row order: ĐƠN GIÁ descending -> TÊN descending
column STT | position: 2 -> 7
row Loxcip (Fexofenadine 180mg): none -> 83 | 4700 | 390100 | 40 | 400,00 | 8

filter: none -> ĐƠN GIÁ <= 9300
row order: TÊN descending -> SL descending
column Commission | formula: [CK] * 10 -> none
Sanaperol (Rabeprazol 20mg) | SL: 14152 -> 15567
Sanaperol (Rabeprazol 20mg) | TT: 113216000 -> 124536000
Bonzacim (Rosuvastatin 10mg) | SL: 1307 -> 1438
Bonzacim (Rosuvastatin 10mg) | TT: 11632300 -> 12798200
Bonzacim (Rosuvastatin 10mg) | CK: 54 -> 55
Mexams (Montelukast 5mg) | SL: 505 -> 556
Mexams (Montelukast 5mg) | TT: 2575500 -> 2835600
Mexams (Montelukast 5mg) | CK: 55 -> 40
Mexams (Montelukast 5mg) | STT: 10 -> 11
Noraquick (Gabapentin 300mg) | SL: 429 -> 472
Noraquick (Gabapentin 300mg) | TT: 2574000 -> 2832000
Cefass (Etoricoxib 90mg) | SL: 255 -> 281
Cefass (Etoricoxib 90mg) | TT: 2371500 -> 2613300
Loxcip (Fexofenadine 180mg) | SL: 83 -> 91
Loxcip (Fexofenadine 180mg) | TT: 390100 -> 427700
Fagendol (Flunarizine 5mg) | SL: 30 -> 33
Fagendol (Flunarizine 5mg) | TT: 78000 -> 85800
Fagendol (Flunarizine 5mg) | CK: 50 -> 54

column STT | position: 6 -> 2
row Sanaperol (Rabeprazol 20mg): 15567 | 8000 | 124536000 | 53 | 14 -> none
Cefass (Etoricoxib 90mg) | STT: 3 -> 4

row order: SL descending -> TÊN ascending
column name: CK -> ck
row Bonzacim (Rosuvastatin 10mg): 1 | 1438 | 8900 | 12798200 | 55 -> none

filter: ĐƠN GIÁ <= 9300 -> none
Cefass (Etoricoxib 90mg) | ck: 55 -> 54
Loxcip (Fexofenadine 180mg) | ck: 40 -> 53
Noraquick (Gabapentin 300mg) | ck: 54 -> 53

■ ■ ■ ■ ■ ■ ■

• _Task brief_: Print exactly the lines between the line with "Loxcip (Fexofenadine 180mg) | ck: 40 -> 53" and the final line of the records above, both included.

• _Answer area_:
Loxcip (Fexofenadine 180mg) | ck: 40 -> 53
Noraquick (Gabapentin 300mg) | ck: 54 -> 53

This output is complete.